Sylvio Lin, co-owner of Triniti Technology on Main Street, told the News this week he received hundreds of Facebook messages and phone calls after he released a video of the break-in last week.

“The public’s been super helpful,” he said.

“I’ve had quite a few people bring up some of the names they (allegedly) recognize in the video.”

In some cases he heard from people who claimed the alleged thieves bragged about the break-in, he said.

Lin estimated several thousands of dollars worth of merchandise were stolen from his store.

The thieves took several cameras, iPads, phones, a demo laptop and a Bluetooth speaker, according to Lin.

On Saturday Whitehorse RCMP arrested a 14-year-old boy and charged him with breaking and entering.

Police say they recovered some of the stolen items at a residence they searched on Friday night.

As a result officers issued an arrest warrant for 18-year-old Benjamin Wright on Monday.

It’s not clear whether the residence searched was Wright’s.

Police are still looking for other youth suspects.

The security camera videos Lin released to the media showed the break-in happen.

The police also received a copy of the footage.

A group of five people can be seen gathering around the store’s glass window.

There appear to be three women and two others are hiding their faces behind a hoodie and a cap.

Suddenly the two with their faces covered start breaking the glass window. They run in the store, ripping security devices from phones. The three others are not in the frame anymore.

Those security devices are set to ring when they are removed from the phones.

“When they rip it off it doesn’t damage the phone,” Lin said.

The break-in lasts several minutes according to timestamps on the videos the News looked at.

Forty minutes after the two masked people leave, a woman approaches the broken storefront.

She takes a red box lying inside the store and leaves.

Lin said he tried to make the best of the situation.

Because the break-in happened early in the morning he had time to clean up the broken glass and board the window.

The store only opened 20 minutes late that day.

“We put a funny sign to keep our clients coming in the store,” Lin said.

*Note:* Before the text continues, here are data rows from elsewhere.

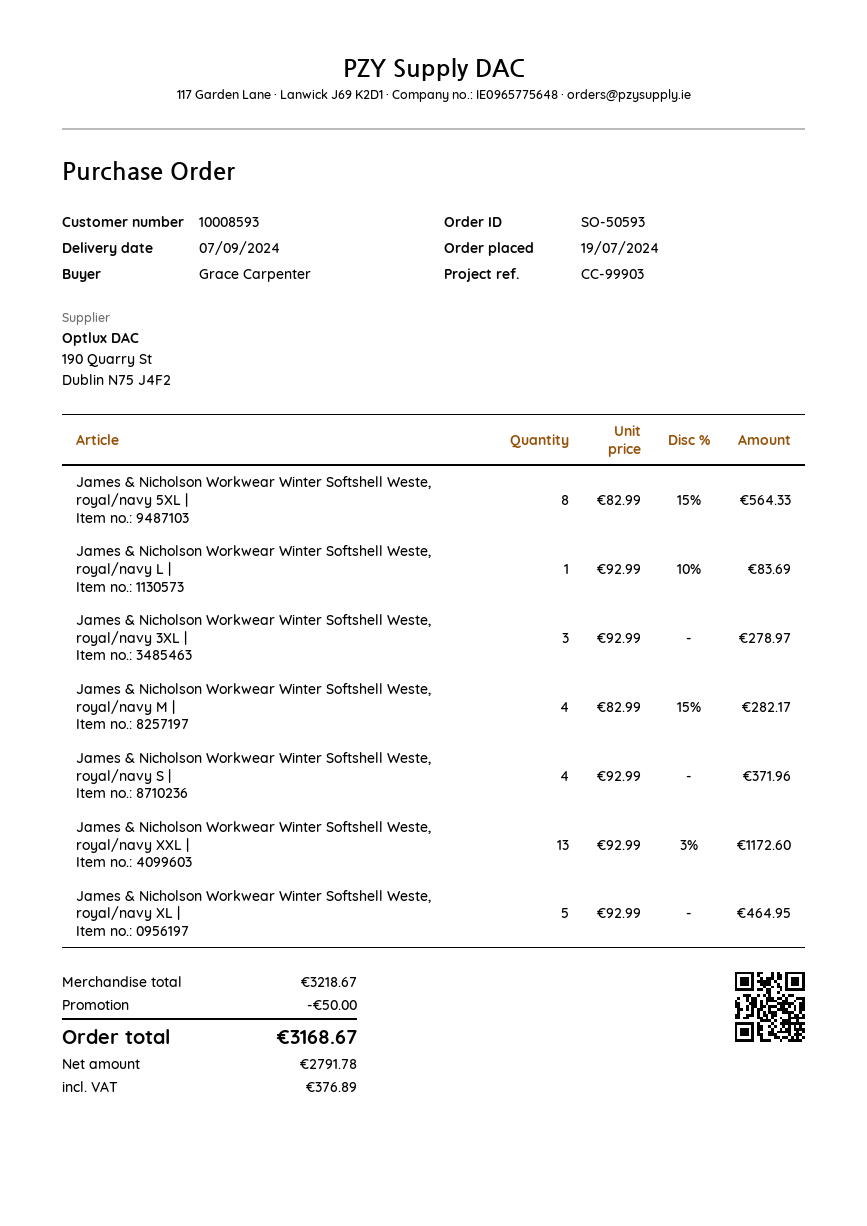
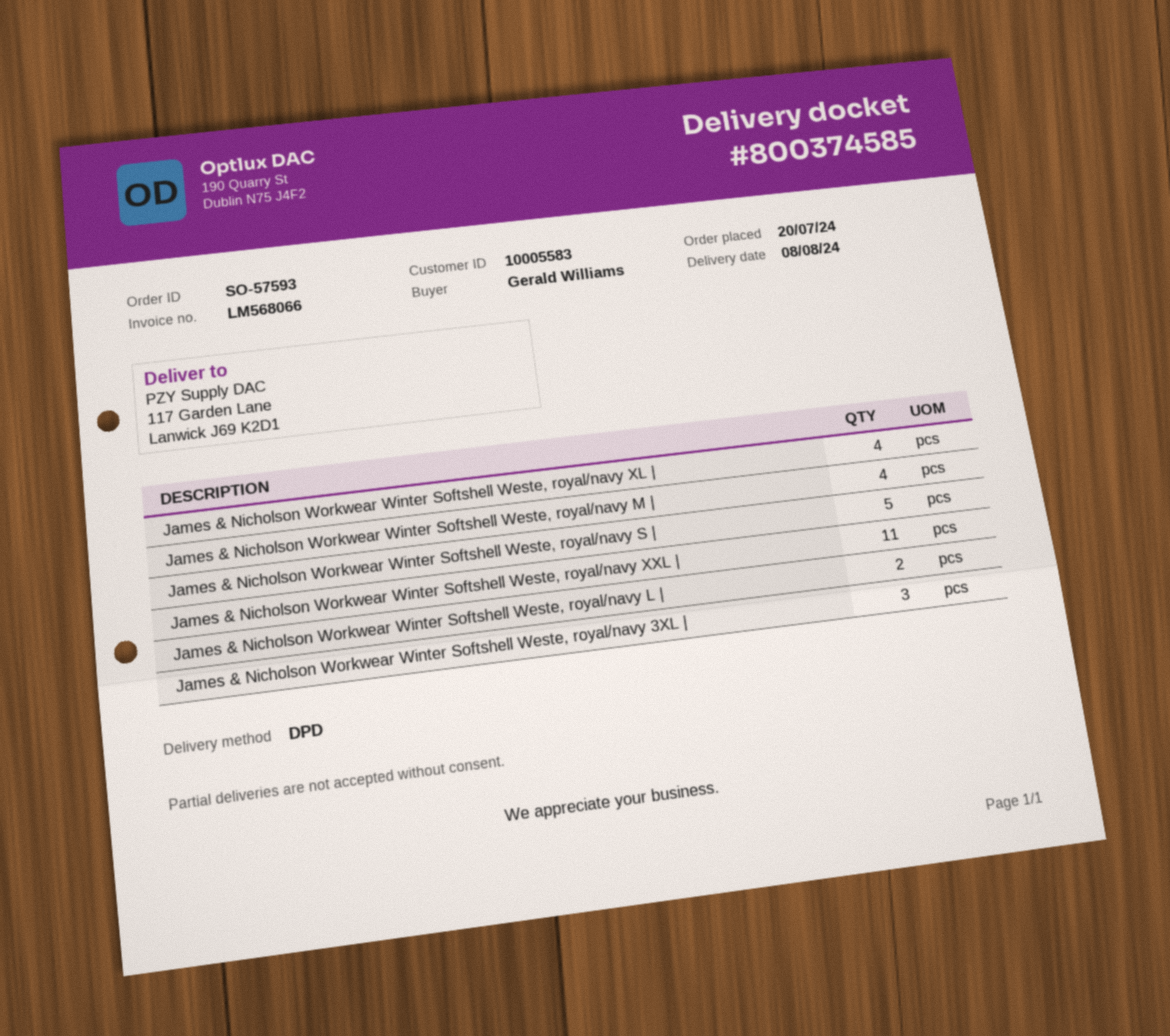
order number: SO-50593 -> SO-57593
order date: 2024-07-19 -> 2024-07-20
delivery date: 2024-09-07 -> 2024-08-08
customer number: 10008593 -> 10005583
ordered by: Grace Carpenter -> Gerald Williams
James & Nicholson Workwear Winter Softshell Weste, royal/navy 5XL |: 8 -> none
James & Nicholson Workwear Winter Softshell Weste, royal/navy L |: 1 -> 2
James & Nicholson Workwear Winter Softshell Weste, royal/navy S |: 4 -> 5
James & Nicholson Workwear Winter Softshell Weste, royal/navy XXL |: 13 -> 11
James & Nicholson Workwear Winter Softshell Weste, royal/navy XL |: 5 -> 4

“Basically business as usual.”

A printed sign, still up today, on the plank used to board the broken storefront reads:

“Someone didn’t listen to Mom and Dad about not taking things that don’t belong to you! Don’t worry; we’re still open while this gets fixed.”

Even though a police technician came in and took swabs to identify fingerprints, security cameras remain a crucial security measure, Lin said.

“If we didn’t provide security footage this case would have gone nowhere.”

He plans to up the company’s security measures but reminisces about the good old days when those concerns didn’t exist.

“Back in the 1990s, 1980s, you could leave the front door unlocked,” he said.

“There was respect.

“There was some sort of common sense that you don’t do those things.”